While this is true, the costs are inflated because you need to repaint the entire room to get the original look, rather than only pay the cost of merely replacing the drywall. Of course, some handymen are much more expensive than others, so it is possible that is more expensive too.
If you are one of the few using wallpaper and have extra wallpaper for just such emergencies, using the extra wallpaper to paper over it should be cheap.
A ten-fold productivity gain in legal services sounds simply awful for society. Imagine the time and money sink if everyone can sue you for every frivolous thing because AI can prepare and file the paperwork instantly without needing a lawyer. You'll need your own AI to defend against the onslaught of legal disputes.
Every contract for jobs and every terms & conditions for services will be 10x longer because AI has a much higher complexity threshold compared to a human. My belief is that one reason tax returns became much more complicated in the last ~30 years is because of tax preparation software. In the era of paper tax returns, there was a limit to the complexity that an individual or even an accountant could handle, so there was a limit on how complicated the government could make it.
Most normal people rarely need a lawyer in their lives. With AI's productivity explosion in the legal services, you're going to need legal services every day. Your neighbor wants to borrow your chainsaw? Your AI legal agent will negotiate a liability waiver with his AI agent.
It depends how you measure. The cost in goods or purchasing power goes up, but the cost in hours stays the same.
I find the term “cost disease” very negative. It actually describes positive social progress.
Instead of a “disease,” it’s really a sign of a healthy, advanced economy.
The author is being (intentionally) naive here.
History and current research suggest that when technology automates the vast majority of a complex job, it can lead to the "deskilling" of the human worker.
This Lancet article (published Oct 2025) discovered that doctors were found to be less adept at finding precancerous growths during colonoscopies after just three months of using an AI tool designed to spot them: https://www.thelancet.com/journals/langas/article/PIIS2468-1...

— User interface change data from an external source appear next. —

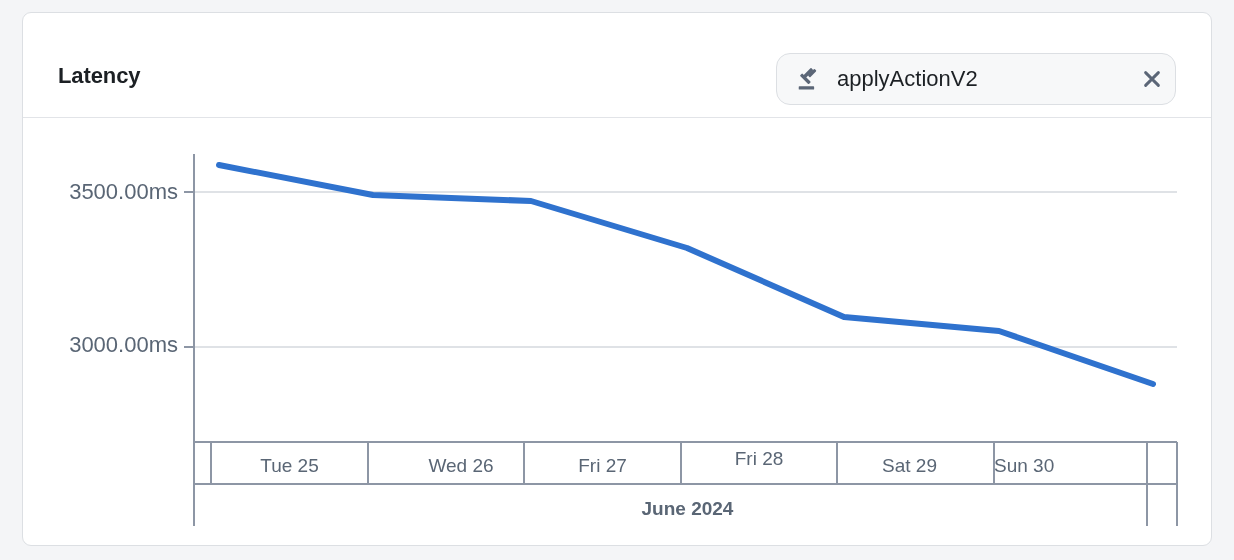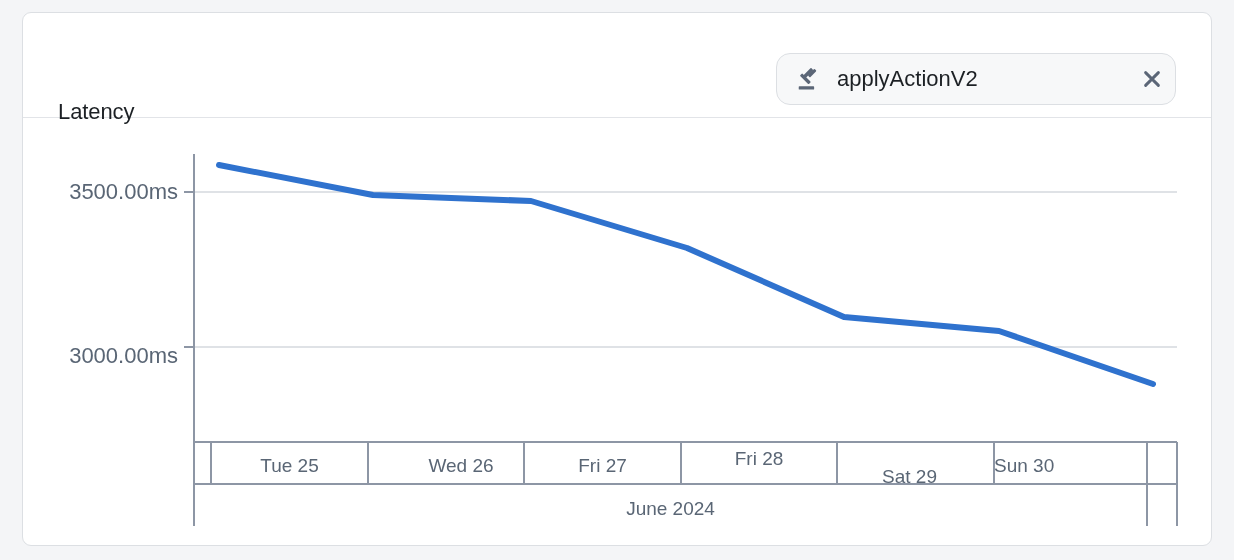--- a/index.html
+++ b/index.html
@@ -39,11 +39,10 @@
     left: 35px;
     top: 50px;
     font-size: 22px;
-    font-weight: normal;
+    font-weight: bold;
     color: #1c2024;
     letter-spacing: -0.1px;
     white-space: nowrap;
-    margin-top: 36px;
   }
 
   

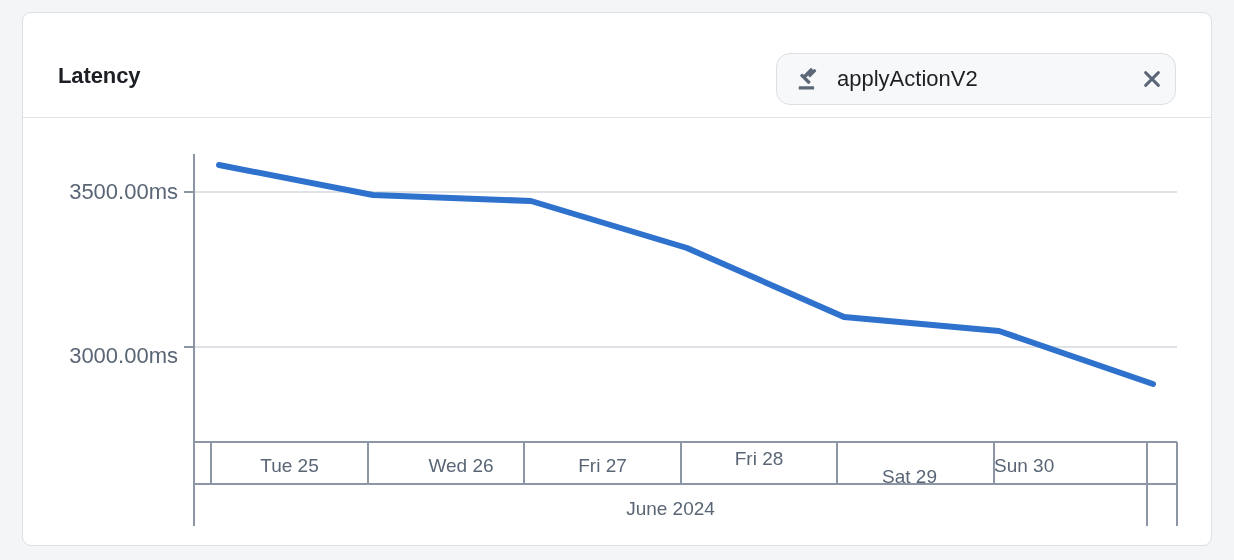--- a/index.html
+++ b/index.html
@@ -189,7 +189,7 @@
 
     <div class="ylabels">
       <div class="ytick-label" style="top:74px;">3500.00ms</div>
-      <div class="ytick-label" style="top:238px;">3000.00ms</div>
+      <div class="ytick-label" style="top:227px;">3000.00ms</div>
     </div>
 
     <svg class="plot" viewBox="0 0 1188 428">

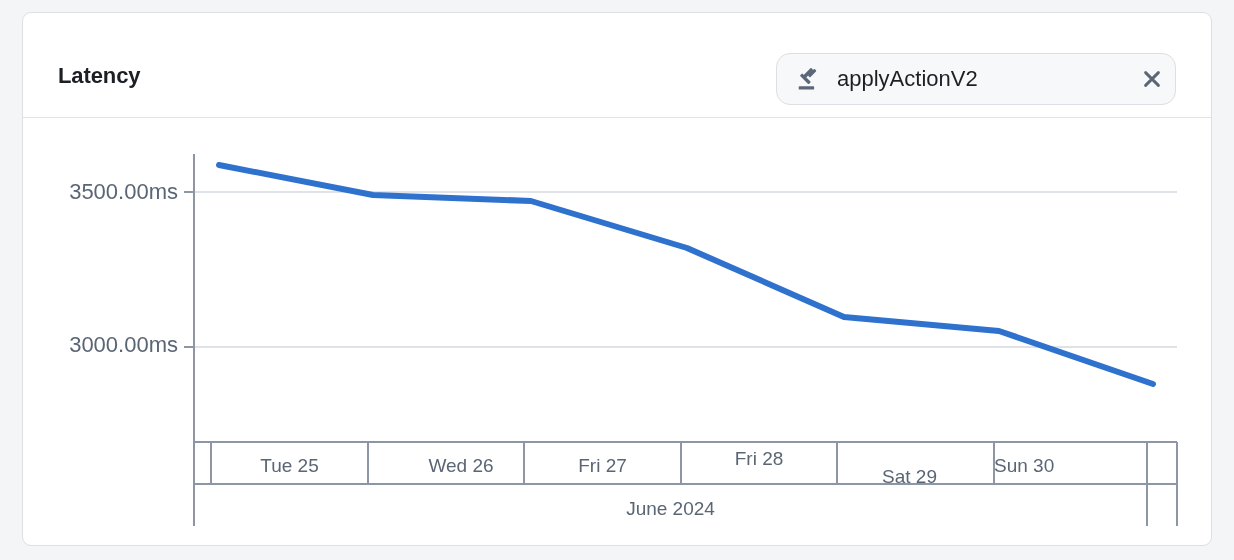--- a/index.html
+++ b/index.html
@@ -223,7 +223,7 @@
       <div class="xband-label" style="position:absolute; left:345px; top:337px; width:186px; text-align:center;">Wed 26</div>
       <div class="xband-label" style="position:absolute; left:501px; top:337px; width:157px; text-align:center;">Fri 27</div>
       <div class="xband-label" style="position:absolute; left:658px; top:330px; width:156px; text-align:center;">Fri 28</div>
-      <div class="xband-label" style="position:absolute; left:814px; top:337px; width:145px; text-align:center;margin-top:11px;">Sat 29</div>
+      <div class="xband-label" style="position:absolute; left:814px; top:337px; width:145px; text-align:center;">Sat 29</div>
       <div class="xband-label" style="position:absolute; left:971px; top:337px; width:153px; text-align:left;">Sun 30</div>
     </div>
 

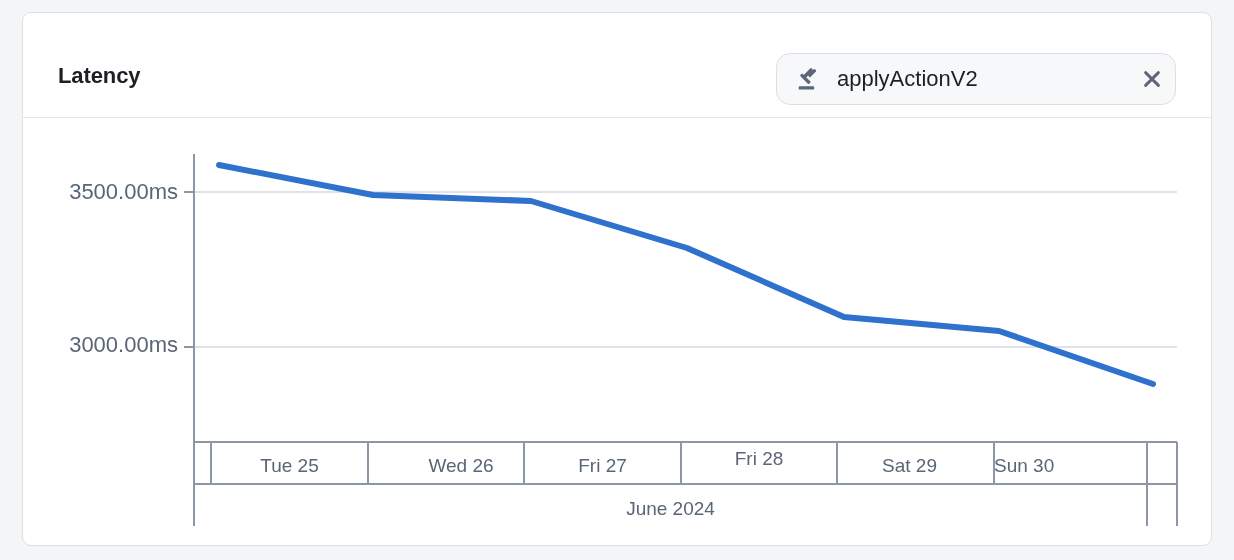--- a/index.html
+++ b/index.html
@@ -227,7 +227,7 @@
       <div class="xband-label" style="position:absolute; left:971px; top:337px; width:153px; text-align:left;">Sun 30</div>
     </div>
 
-    <div class="month-label" style="left:171px; top:380px; width:953px; text-align:center;">June 2024</div>
+    <div class="month-label" style="left:188px; top:380px; width:953px; text-align:center;font-weight:bold;">June 2024</div>
   </div>
 </div>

And the thing is, I think the above finding is pretty intuitive.
If AI performs 99% of a radiologist's diagnostic work, the human's role will very likely be reduced to a skill that is more routine, that requires less expertise, like a final check or something - and thus commands lower wages.
I've seen a lot of people blow a lot of money on really basic stuff like this (myself included). The lack of basic awareness around hvac, landscaping, drainage, drywall, plumbing, electrical, et. al. has me wondering if I'm still in the right business. ChatGPT can't carry a bag of sand up a hill or dig a ditch. It can tell you about these things and make you feel like a hypothetical god over them, but it can never do the actual work on site. I don't feel like there's a lot of competition around being in Texas crawl spaces during the summer.